El recuento del pasado que, en la soledad de su mansión, asistido por un fiel y enigmático mayordomo, hace el narrador —un viejo plutócrata enfrentado a la derrota del tiempo—, evidencia el precio altísimo que tuvo que pagar toda una casta de advenedizos para auparse a la tarima del poder y de la riqueza. Es un desordenado recuento de malentendidos, de infidelidades, de abandonos, que hablan del extravío de sí mismo en el laberinto de las propias y ajenas ambiciones, de la pérdida inexplicable del amor, de la felicidad, de la propia estima, a lo largo de una vida en la que, perplejo, el protagonista ve cómo, al tiempo que su prosperidad aumenta, sus padres, su mujer, sus amantes, sus amigos, sus hijos y hasta sus propios sueños se convierten en extraños, se alejan irreparablemente de él.
Como Artemio Cruz en la célebre novela de Carlos Fuentes, el protagonista de Los disparos del cazador aparece como inconforme víctima del destino que él mismo ha forjado y como ejemplo de la tragedia interior que tan a menudo esconde la dorada máscara del poder. La evidencia tardía que de esta tragedia alcanza el personaje es la que lo empuja a admitir que, «por más que quiera, que escriba, es el rencor el que da origen a estos papeles, o no, no sé, tal vez sea el deseo de piedad para todos nosotros».

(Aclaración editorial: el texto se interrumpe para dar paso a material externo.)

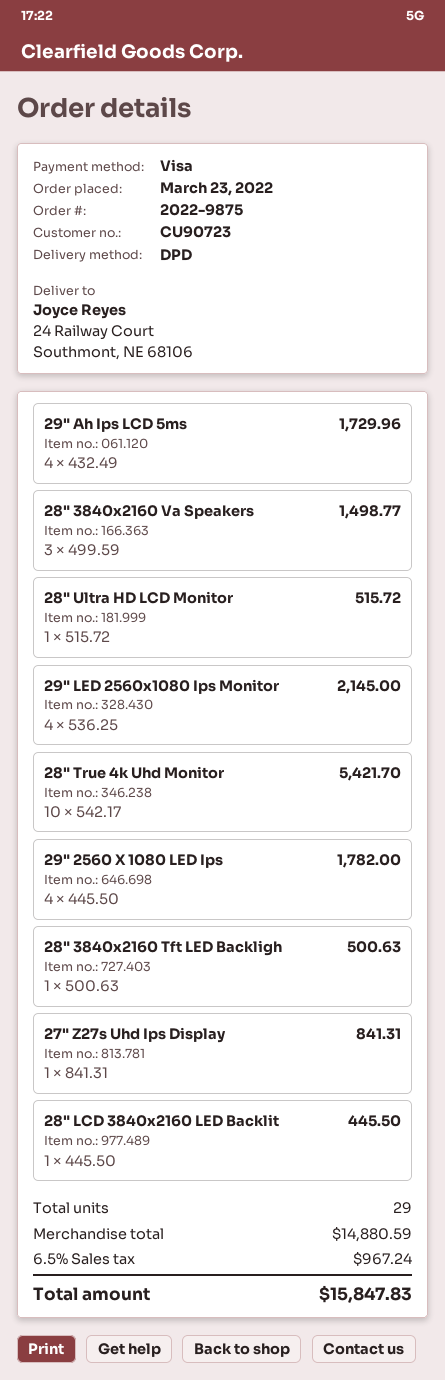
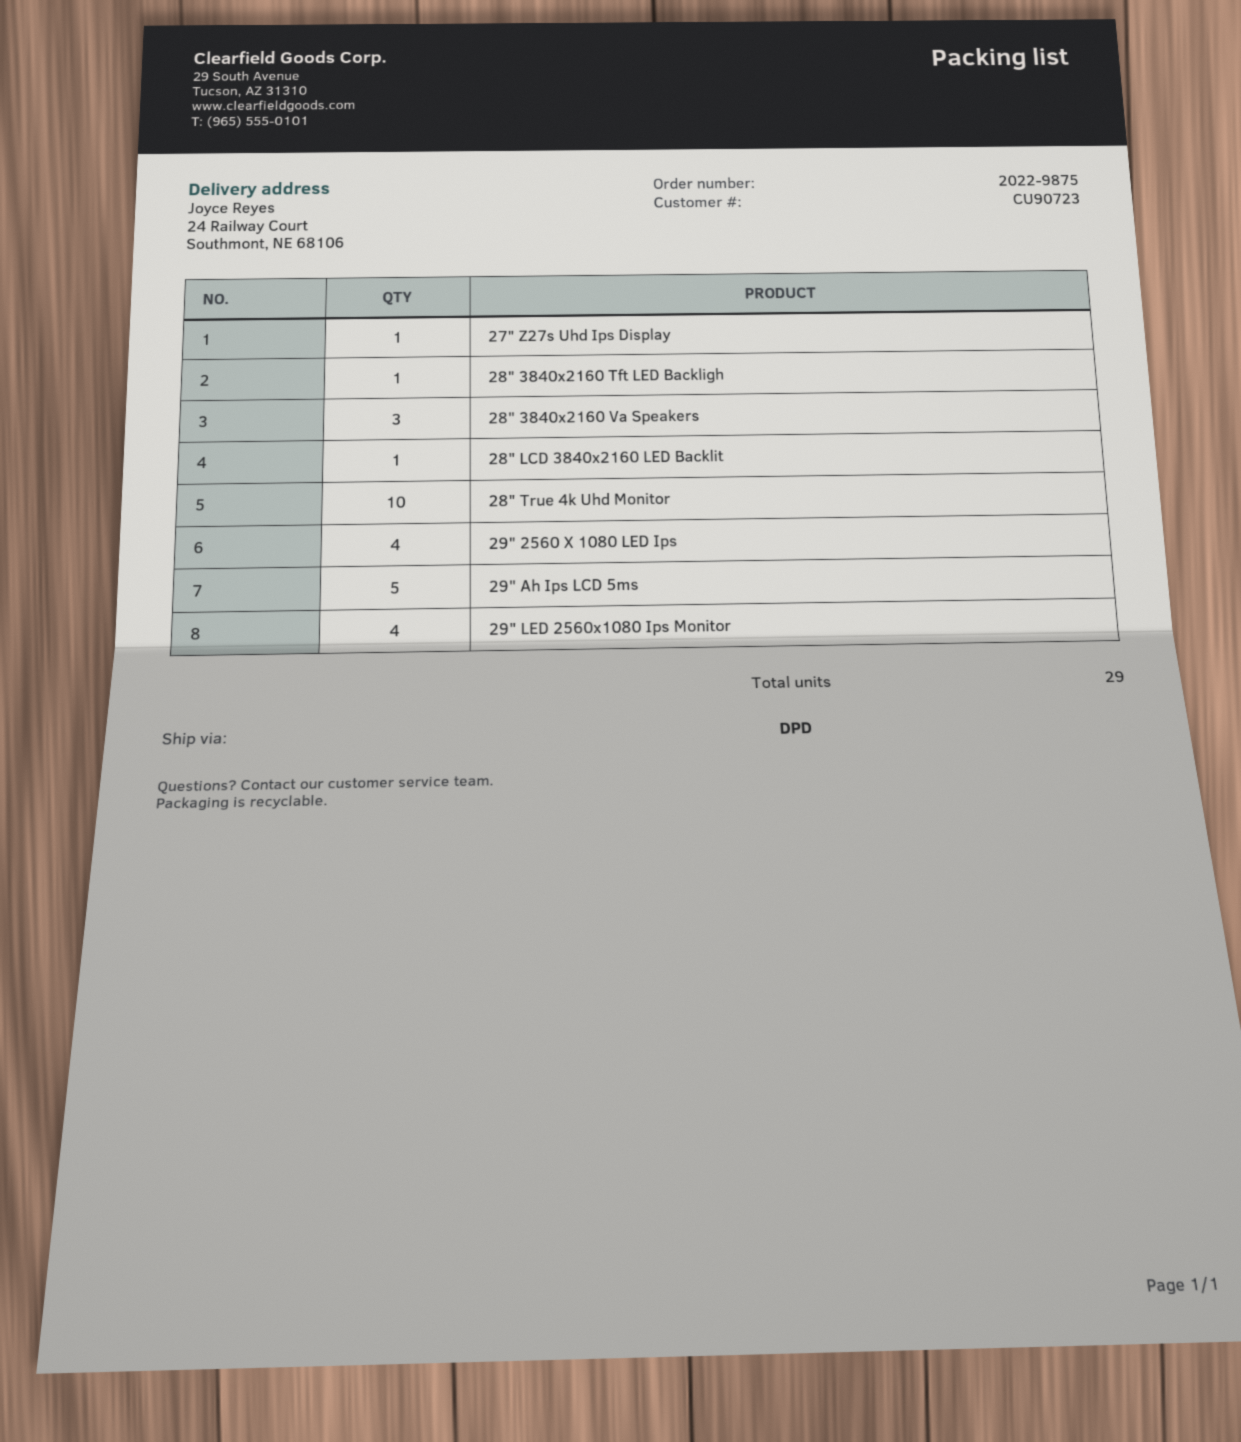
29" Ah Ips LCD 5ms: 4 -> 5
28" Ultra HD LCD Monitor: 1 -> none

De nuevo aquí —como ya antes en La buena letra — es esta compleja cifra de rencor y de piedad la que presta a la novela su acorde más eficaz y duradero. Y como allí, este acorde vibra en virtud de un sabio empleo de la voz narradora, de un cuidadoso trabajo del tono justo, obtenido, una vez más, a fuerza de contención y de sobriedad, a través de un estilo transparente y sereno, sencillo y sugerente: clásico, en definitiva.
Chirbes sabe bien cómo introducir en el texto —redactado todo en primera persona— una implícita dialogía, haciendo que el recuento del personaje sea reacción al hallazgo de un cuaderno de notas de su propio hijo, del cual se espigan en el texto algunas citas aisladas. En ellas, el narrador aparece contemplado bajo una luz muy otra a aquella con la que él mismo se muestra, lo cual, a pesar de las refutaciones, no deja de volcar sobre su testimonio la sombra de la duda.
El recurso, por otro lado, insinúa la naturaleza testamentaria del relato, que es tanto balance como legado de toda una vida. Legado que pretende restituir, a través de la memoria (pero es «como si sólo el dolor tuviese memoria»), la porción de inocencia que cupo a quienes tocó vivir en una época culpable. Pero también la culpa de quienes, reclamándose inocentes de esa época, prefirieron ignorar hasta qué punto ellos mismos eran herederos de la misma.
Lograr esta doble lección con escueta hondura y sin abdicar del singular dramatismo de un personaje que se impone por sí mismo en su solitaria humanidad, es mérito que debe ponerse a cuenta de un talento no demasiado común: la adecuación de Rafael Chirbes a sus más propias dotes como novelista, de las que otra vez obtiene en esta novela un excelente provecho.